The treatment for dissociative disorders typically involves a combination of psychotherapy, medication, and support from a     mental health professional. Here are some common approaches used in the treatment of dissociative disorders :


  • Psychotherapy : Psychotherapy is the primary treatment for dissociative disorders. Several types of therapy may be used:
    • Trauma-Focused Therapy : This form of therapy focuses on processing and resolving traumatic experiences that may have led to the development of dissociative symptoms. It aims to promote integration and healing by addressing the underlying trauma and its impact on the individual’s sense of self and identity.
    • Cognitive-Behavioral Therapy (CBT) : CBT can help individuals identify and modify maladaptive thoughts, beliefs, and behaviours associated with dissociative symptoms.
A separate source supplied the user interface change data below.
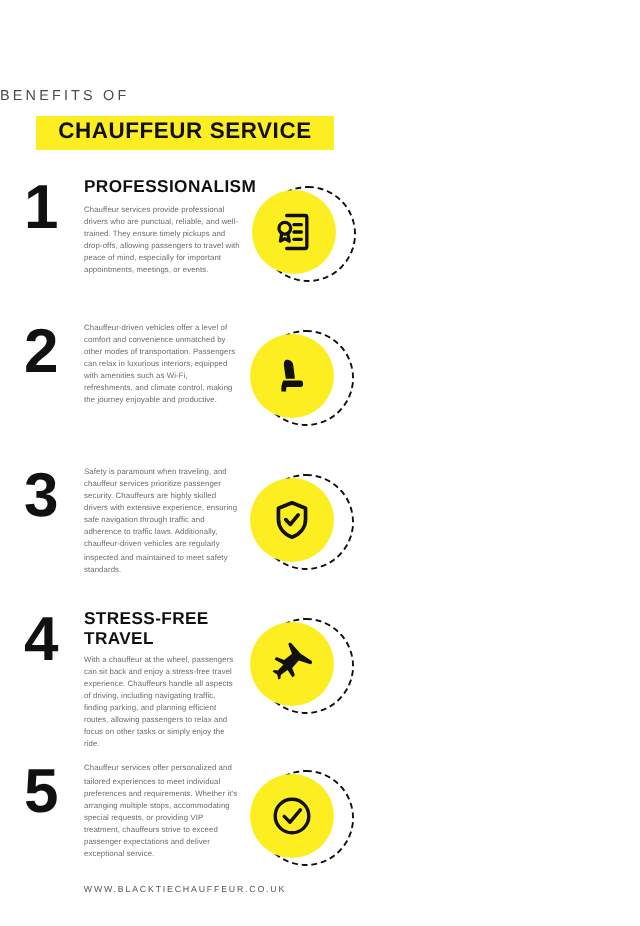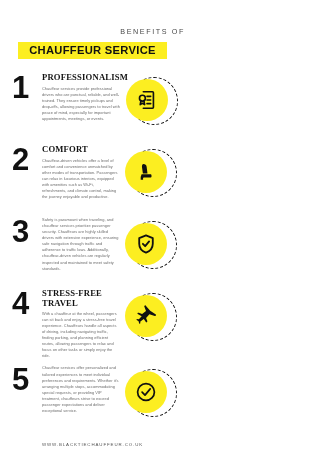"BENEFITS OF" .header { padding-top: 28px -> 44px; text-align: right -> left }
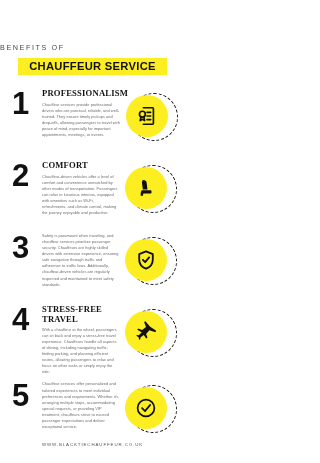"PROFESSIONALISM" .b-title { font-family: Liberation Serif, serif -> none }
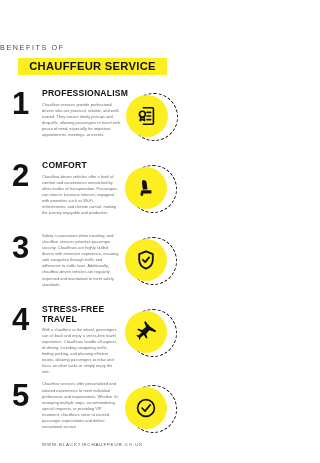"COMFORT" div.b-title { html: <div>COMFORT</div> -> none }
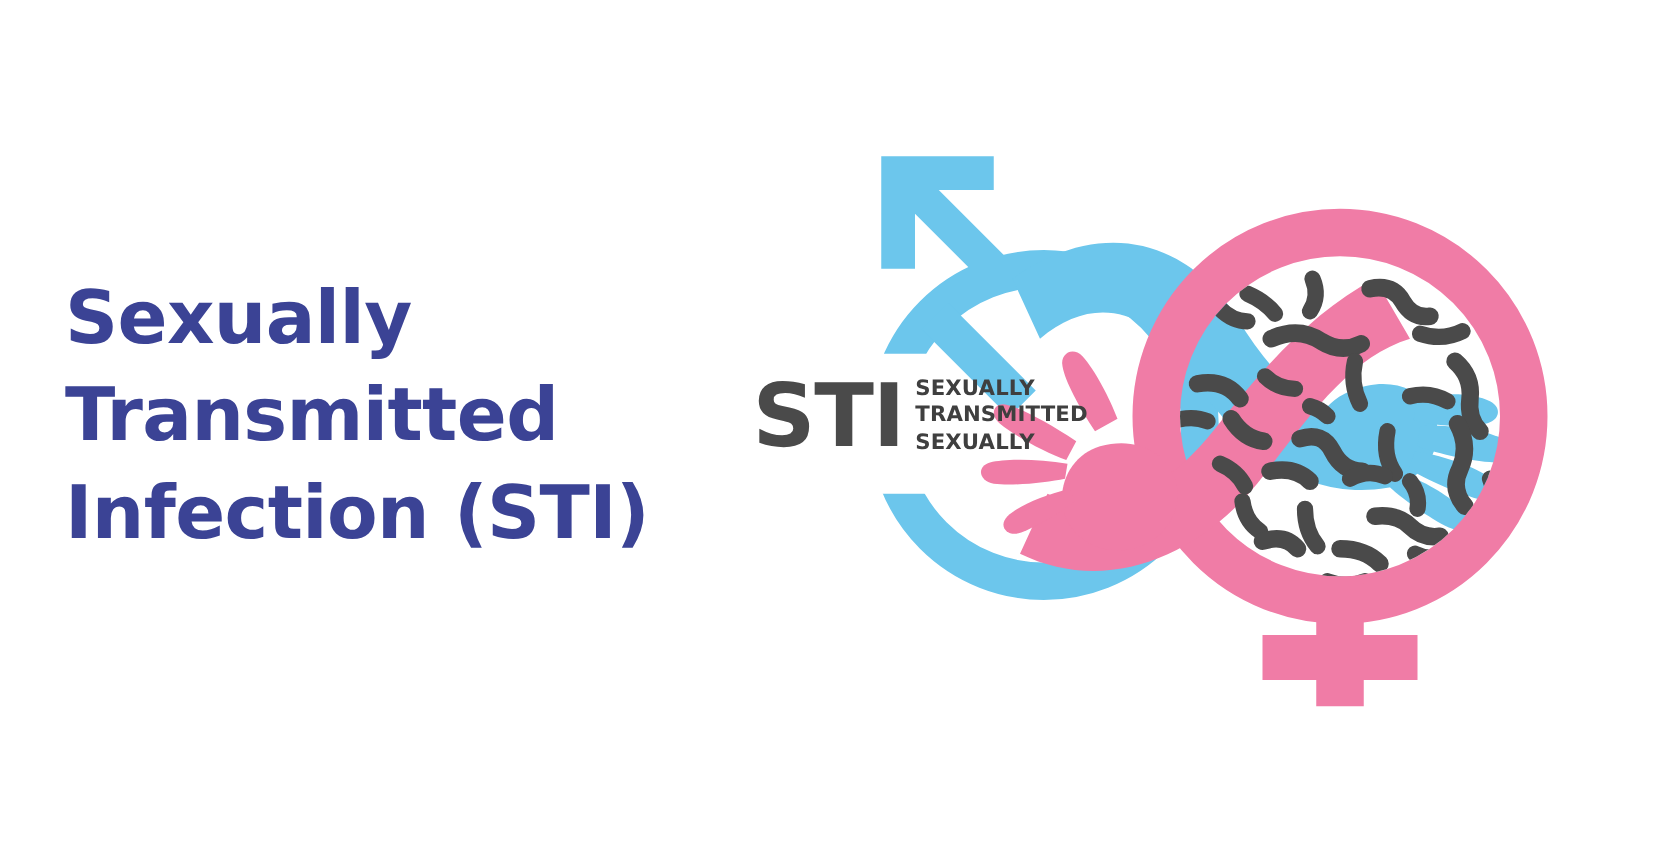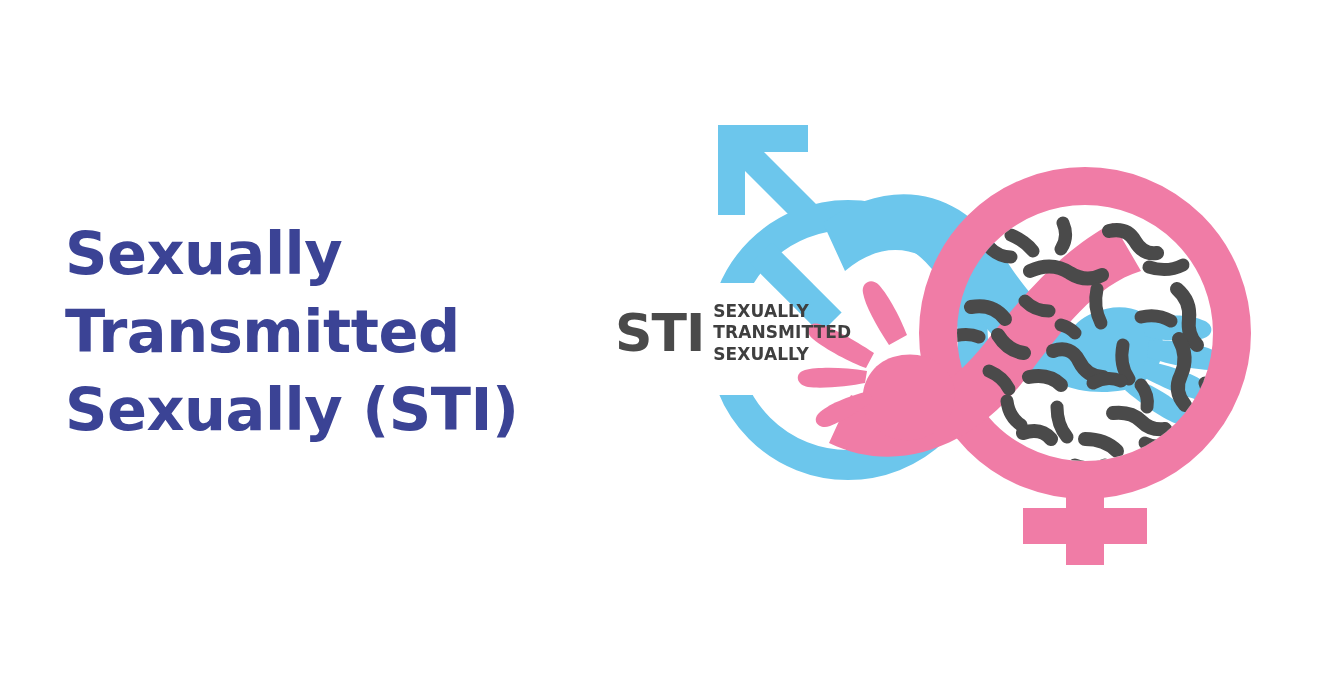"Sexually" #canvas { margin-left: 13px -> none }
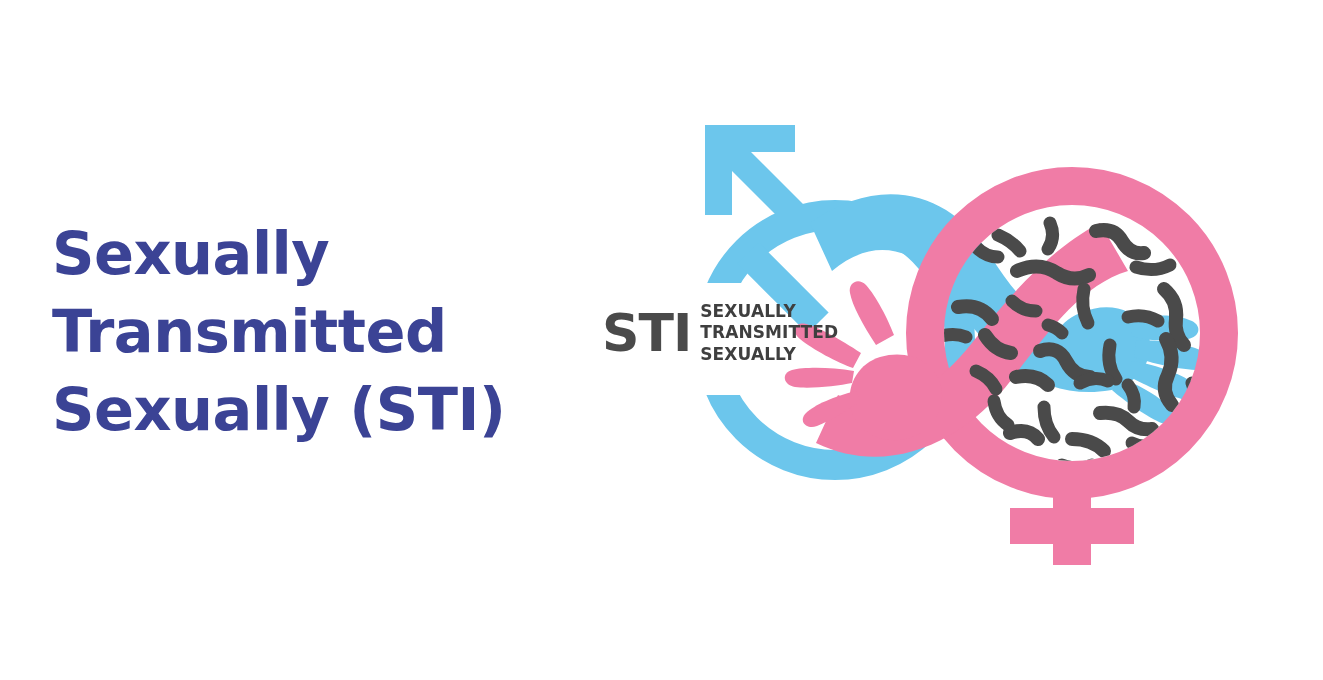"STI" #logo-sti { font-size: 52px -> 70px }
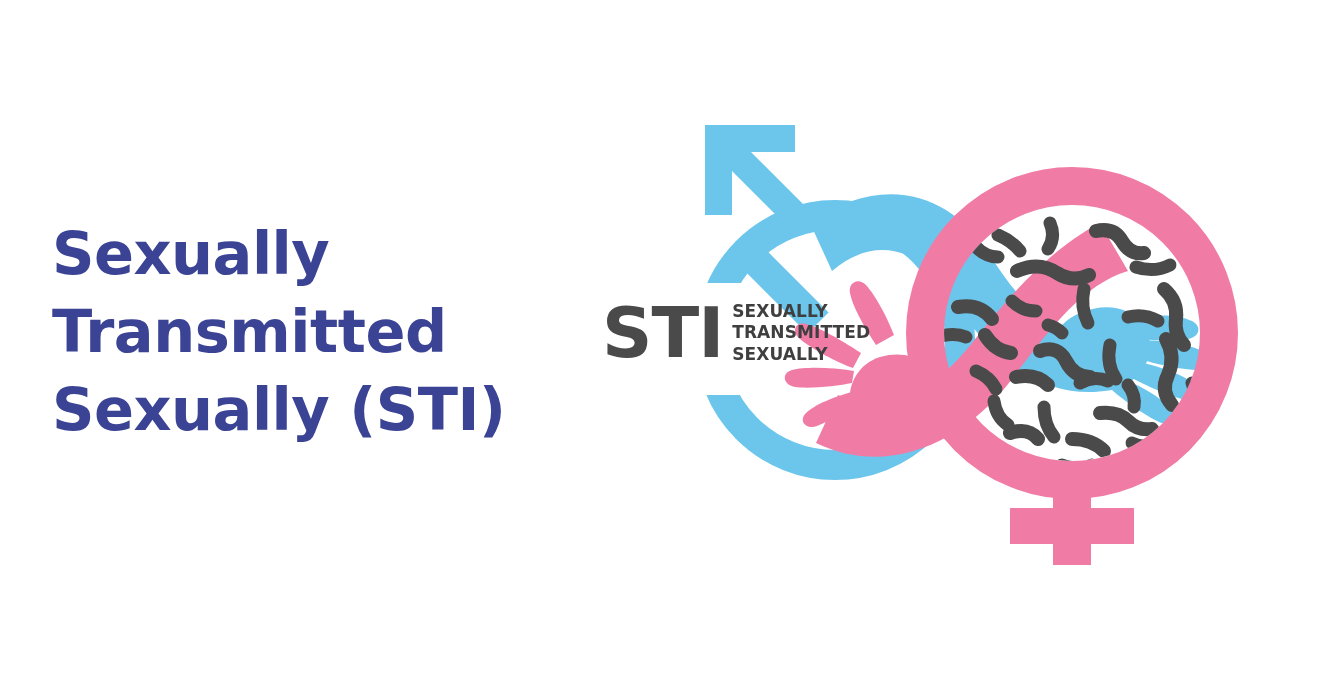"Sexually (STI)" span.hl-line { text: Sexually -> Infection }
It aims to improve coping skills, manage distressing emotions, and promote a more integrated sense of self.
    • Eye Movement Desensitization and Reprocessing (EMDR) : EMDR is a specialised therapy often used for trauma-related dissociative symptoms. It involves the use of bilateral stimulation to facilitate the processing of traumatic memories and reduce distress associated with them.

  • Medication : In some cases, medication may be prescribed to manage specific symptoms related to dissociative disorders, such as depression, anxiety, or sleep disturbances. Antidepressants, anti-anxiety medications, and mood stabilisers may be used under the guidance of a healthcare professional.

  • Stabilisation Techniques : Learning grounding and stabilisation techniques can help individuals manage dissociative symptoms and maintain a sense of safety and stability. These techniques may include mindfulness exercises, deep breathing, sensory grounding exercises, and self-soothing strategies.

  • Creating Safety and Trust : Establishing a safe and trusting therapeutic relationship is essential in the treatment of dissociative disorders. The therapist works to create a supportive and non-judgmental environment where the individual feels comfortable exploring and processing their experiences.

  • Integration and Coherence : The goal of treatment is to help individuals integrate their fragmented identities and experiences into a more cohesive sense of self. Therapeutic techniques may focus on promoting communication and cooperation among different dissociative parts, working towards internal collaboration and unity.

  • Education and Psychoeducation : Providing education about dissociative disorders and their underlying mechanisms can help individuals understand their experiences and reduce feelings of confusion or self-blame. Psychoeducation may also involve teaching coping skills and strategies for managing dissociative symptoms.

  • Supportive Care : Ongoing support from mental health professionals, support groups, or peer support networks can be beneficial in the long-term management of dissociative disorders. Having a supportive network can provide validation, understanding, and encouragement throughout the recovery process.